Activity — The answer must be every line of the data that holds the word "will".

*** Opening Supplied material ***

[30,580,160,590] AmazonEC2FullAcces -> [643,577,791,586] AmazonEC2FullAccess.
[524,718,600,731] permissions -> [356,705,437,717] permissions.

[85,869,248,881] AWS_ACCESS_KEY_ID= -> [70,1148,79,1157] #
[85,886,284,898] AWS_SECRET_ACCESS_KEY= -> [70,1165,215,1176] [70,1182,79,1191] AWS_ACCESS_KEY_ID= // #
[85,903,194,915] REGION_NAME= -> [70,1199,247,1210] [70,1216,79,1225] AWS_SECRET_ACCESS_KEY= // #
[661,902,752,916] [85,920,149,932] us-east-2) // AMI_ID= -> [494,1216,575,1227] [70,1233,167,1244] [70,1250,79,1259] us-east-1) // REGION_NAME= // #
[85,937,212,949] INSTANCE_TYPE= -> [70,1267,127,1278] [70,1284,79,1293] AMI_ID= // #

*** Closing Supplied material ***
*** Opening Supplied material ***

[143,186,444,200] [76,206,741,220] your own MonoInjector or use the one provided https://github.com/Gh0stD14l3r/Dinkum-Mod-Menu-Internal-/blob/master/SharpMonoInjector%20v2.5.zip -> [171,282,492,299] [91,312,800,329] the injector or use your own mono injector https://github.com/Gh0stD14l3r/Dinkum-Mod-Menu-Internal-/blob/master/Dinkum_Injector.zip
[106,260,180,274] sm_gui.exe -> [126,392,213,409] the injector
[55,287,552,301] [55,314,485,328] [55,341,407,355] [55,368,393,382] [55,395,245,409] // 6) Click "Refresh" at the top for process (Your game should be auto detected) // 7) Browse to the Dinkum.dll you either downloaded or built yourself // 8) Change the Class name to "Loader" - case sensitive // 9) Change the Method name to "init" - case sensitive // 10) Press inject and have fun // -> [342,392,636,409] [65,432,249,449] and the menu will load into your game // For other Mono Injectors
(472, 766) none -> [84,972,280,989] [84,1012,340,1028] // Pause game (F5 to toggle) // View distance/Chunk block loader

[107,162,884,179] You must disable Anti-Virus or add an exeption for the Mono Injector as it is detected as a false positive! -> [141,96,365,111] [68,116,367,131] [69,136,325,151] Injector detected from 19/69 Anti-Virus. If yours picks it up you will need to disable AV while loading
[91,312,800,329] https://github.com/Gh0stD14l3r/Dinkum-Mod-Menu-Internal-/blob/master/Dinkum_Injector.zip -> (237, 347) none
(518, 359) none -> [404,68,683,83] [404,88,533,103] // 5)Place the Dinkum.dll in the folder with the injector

*** Closing Supplied material ***
*** Opening Supplied material ***

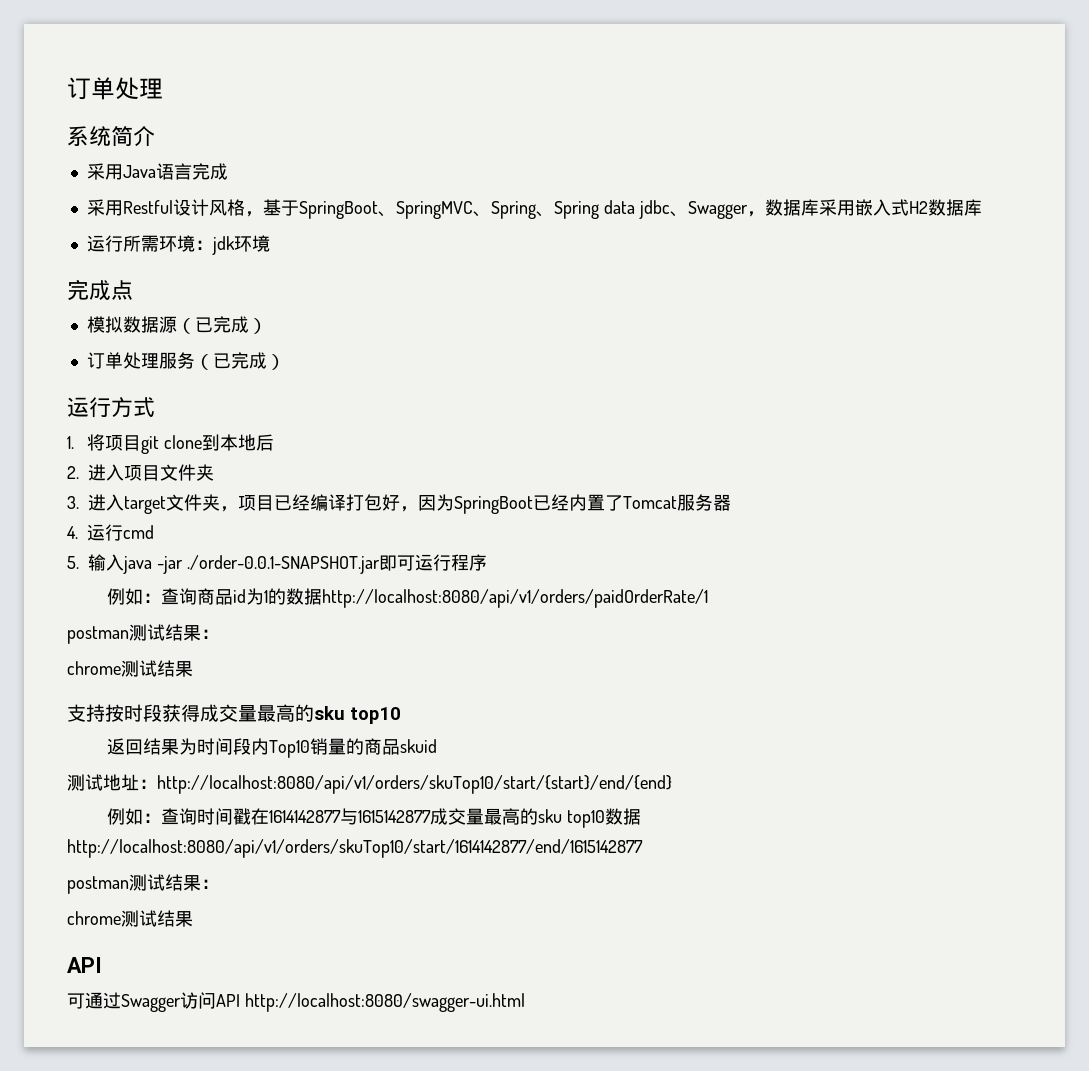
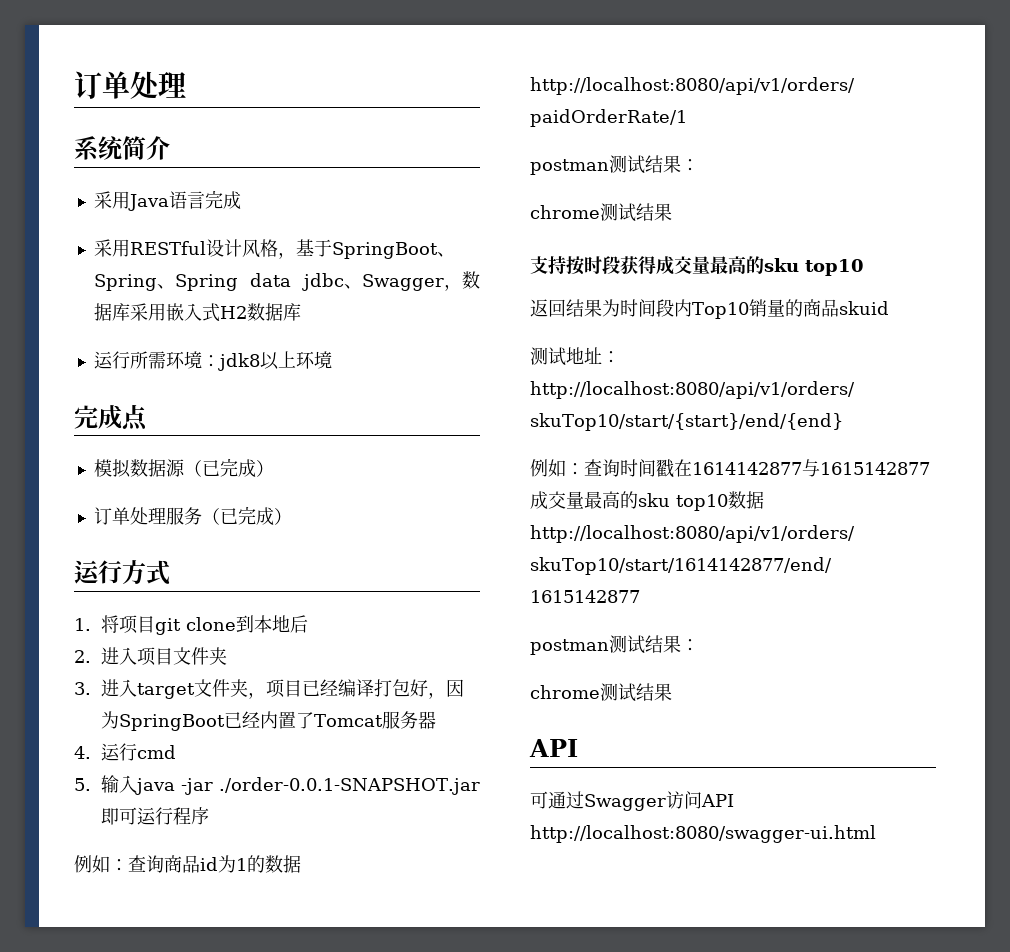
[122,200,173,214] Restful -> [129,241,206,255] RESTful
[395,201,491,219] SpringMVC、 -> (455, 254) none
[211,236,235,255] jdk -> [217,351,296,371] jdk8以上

*** Closing Supplied material ***

Exercise solution —
[55,287,552,301] [55,314,485,328] [55,341,407,355] [55,368,393,382] [55,395,245,409] // 6) Click "Refresh" at the top for process (Your game should be auto detected) // 7) Browse to the Dinkum.dll you either downloaded or built yourself // 8) Change the Class name to "Loader" - case sensitive // 9) Change the Method name to "init" - case sensitive // 10) Press inject and have fun // -> [342,392,636,409] [65,432,249,449] and the menu will load into your game // For other Mono Injectors
[107,162,884,179] You must disable Anti-Virus or add an exeption for the Mono Injector as it is detected as a false positive! -> [141,96,365,111] [68,116,367,131] [69,136,325,151] Injector detected from 19/69 Anti-Virus. If yours picks it up you will need to disable AV while loading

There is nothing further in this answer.